Ribosome recruitment by viruses and attending protein modifications
The ribosome, the cellular catalyst of protein synthesis, is one of the largest and most complex biological macromolecules. We are currently involved in a collaborative research project to test the hypothesis that the ribosome and its component subunits exist in multiple functional states in human cells. Preliminary evidence suggests that distinct forms of the ribosome, differing by one or a few component proteins, may play critical roles in the control of gene expression during viral infection. Upon infection by viruses such as hepatitis C, an internal ribosome entry site (IRES) RNA binds to host cell ribosomes and recruits them for viral protein synthesis. Ribosome-IRES complexes are separated from ribosomes incapable of IRES recognition, and the components of each sample analyzed by ESI-FTICR and HD-MS Ion Mobility mass spectrometry.

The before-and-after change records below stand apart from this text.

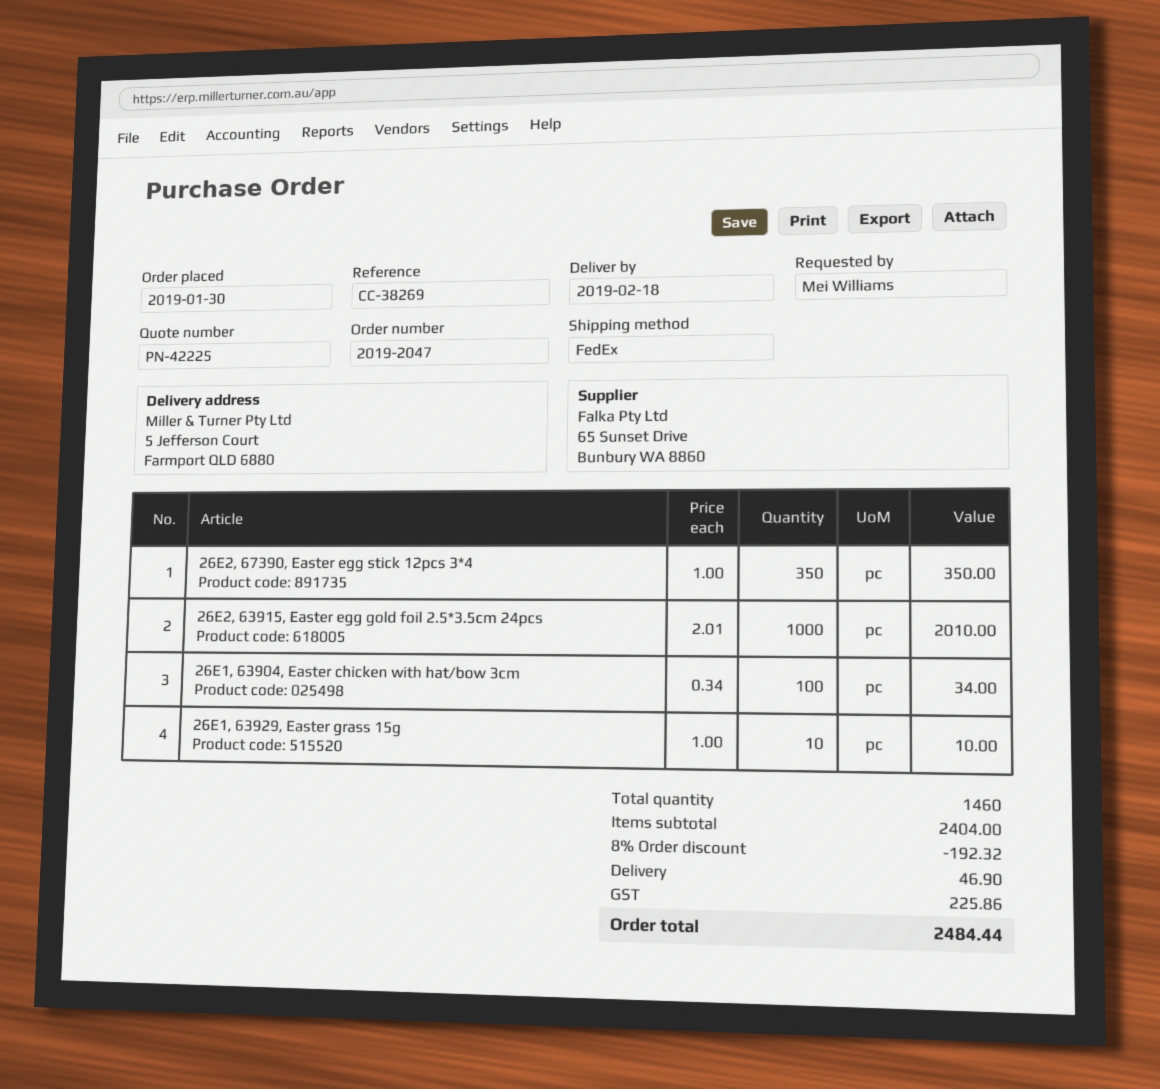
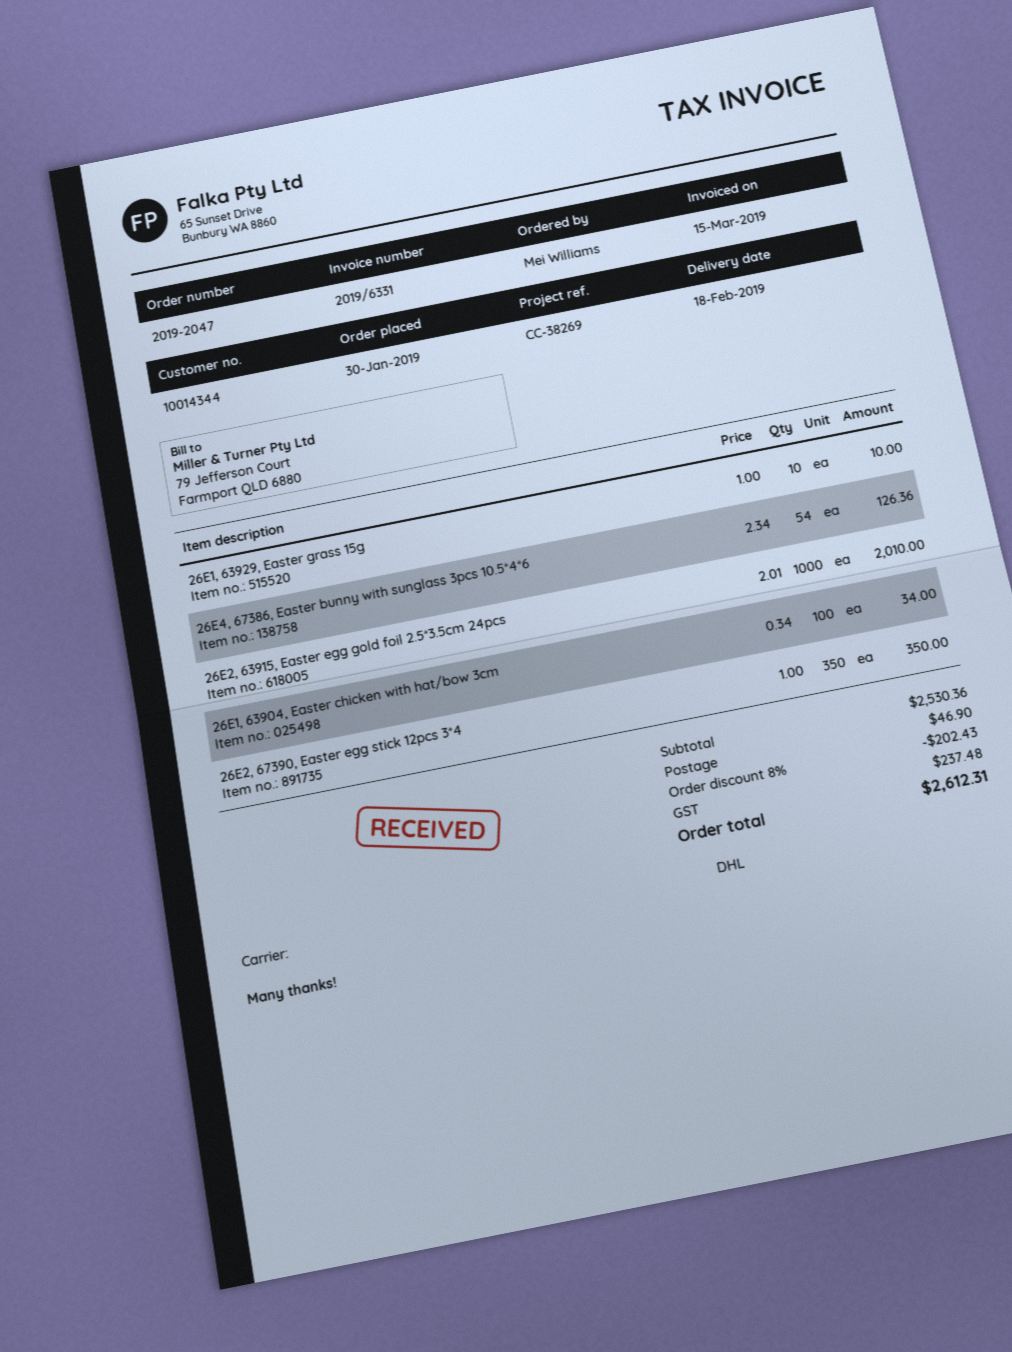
shipping method: FedEx -> DHL
26E4, 67386, Easter bunny with sunglass 3pcs 10.5*4*6: none -> 54 x 2.34 = 126.36
subtotal: 2404.00 -> 2530.36
discount: 8% = 192.32 -> 8% = 202.43
tax: 225.86 -> 237.48
total: 2484.44 -> 2612.31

These MS methods are used to probe protein complexes that comprise mammalian ribosomes, and the accompanying initiation factors, both before and after infection with Hepatitis C virus. The post-translational modifications found to protein complexes have been extremely interesting, particularly those showing phosphorylation and sulfation. One of our recent manuscripts published in Nature Methods, describes a first time protocol for detecting tyrosine sulfation and determining the temporal resolution of sulfation on N-terminal GPCR. As part of this project, I installed a new design mass spectrometer (Waters Synapt HDMS), capable of detecting megadalton protein complexes. This particular instrument was the first of its kind installed in the United States. This instrument has allowed for the analysis of protein:protein and protein:carbohydrate binding partners. The eukaryotic initiation factor 3, shown above, is one such complex with a mass of 800,000 Da which we have successfully analyzed and determined the subunit interactions.
Experiments are underway which involve denaturing the human ribosome complexes and analyzing the constituent proteins by ion trap and IM mass spectrometry using both a bottom up and top down approach. Data thus far collected indicate all 32 proteins from both the native and IRES recruited 40 S ribosome have been identified; many contain various post-translational modifications. The eIF3 complex of the IRES recruited ribosome has also been investigated and sites of phosphorylation have been unambiguously identified. Equally important is the fact that we have probed the interaction of the various subunits and are now looking at conformational differences/folding and unfolding during complex disruption. Technology developed in the course of this project will be valuable to the study of many macromolecular complexes that play central roles in the control of gene expression.